EXERCISE DETAILS | Please transcribe the data exactly as shown, skipping the images.

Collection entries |
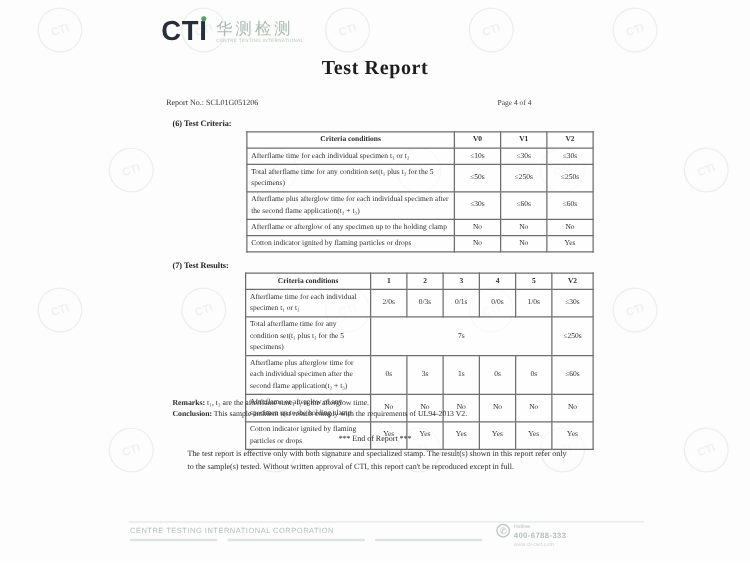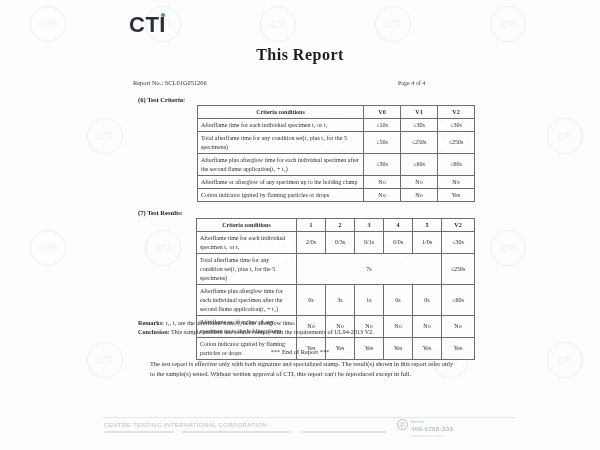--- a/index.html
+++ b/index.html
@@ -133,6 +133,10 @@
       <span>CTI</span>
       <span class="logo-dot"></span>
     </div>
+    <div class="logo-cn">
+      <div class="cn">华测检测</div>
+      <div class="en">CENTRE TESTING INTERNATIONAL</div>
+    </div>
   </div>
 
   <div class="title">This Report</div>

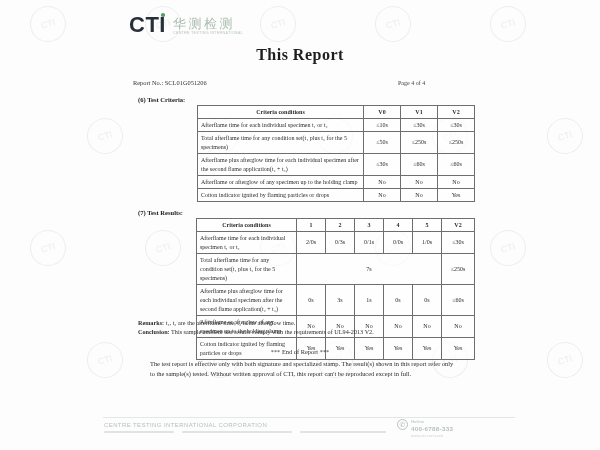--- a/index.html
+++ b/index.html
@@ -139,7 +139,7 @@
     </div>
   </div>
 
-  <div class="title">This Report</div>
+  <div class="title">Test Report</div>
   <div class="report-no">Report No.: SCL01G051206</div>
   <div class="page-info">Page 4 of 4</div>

FINAL ANSWER |
--- a/index.html
+++ b/index.html
@@ -133,6 +133,10 @@
       <span>CTI</span>
       <span class="logo-dot"></span>
     </div>
+    <div class="logo-cn">
+      <div class="cn">华测检测</div>
+      <div class="en">CENTRE TESTING INTERNATIONAL</div>
+    </div>
   </div>
 
   <div class="title">This Report</div>

--- a/index.html
+++ b/index.html
@@ -139,7 +139,7 @@
     </div>
   </div>
 
-  <div class="title">This Report</div>
+  <div class="title">Test Report</div>
   <div class="report-no">Report No.: SCL01G051206</div>
   <div class="page-info">Page 4 of 4</div>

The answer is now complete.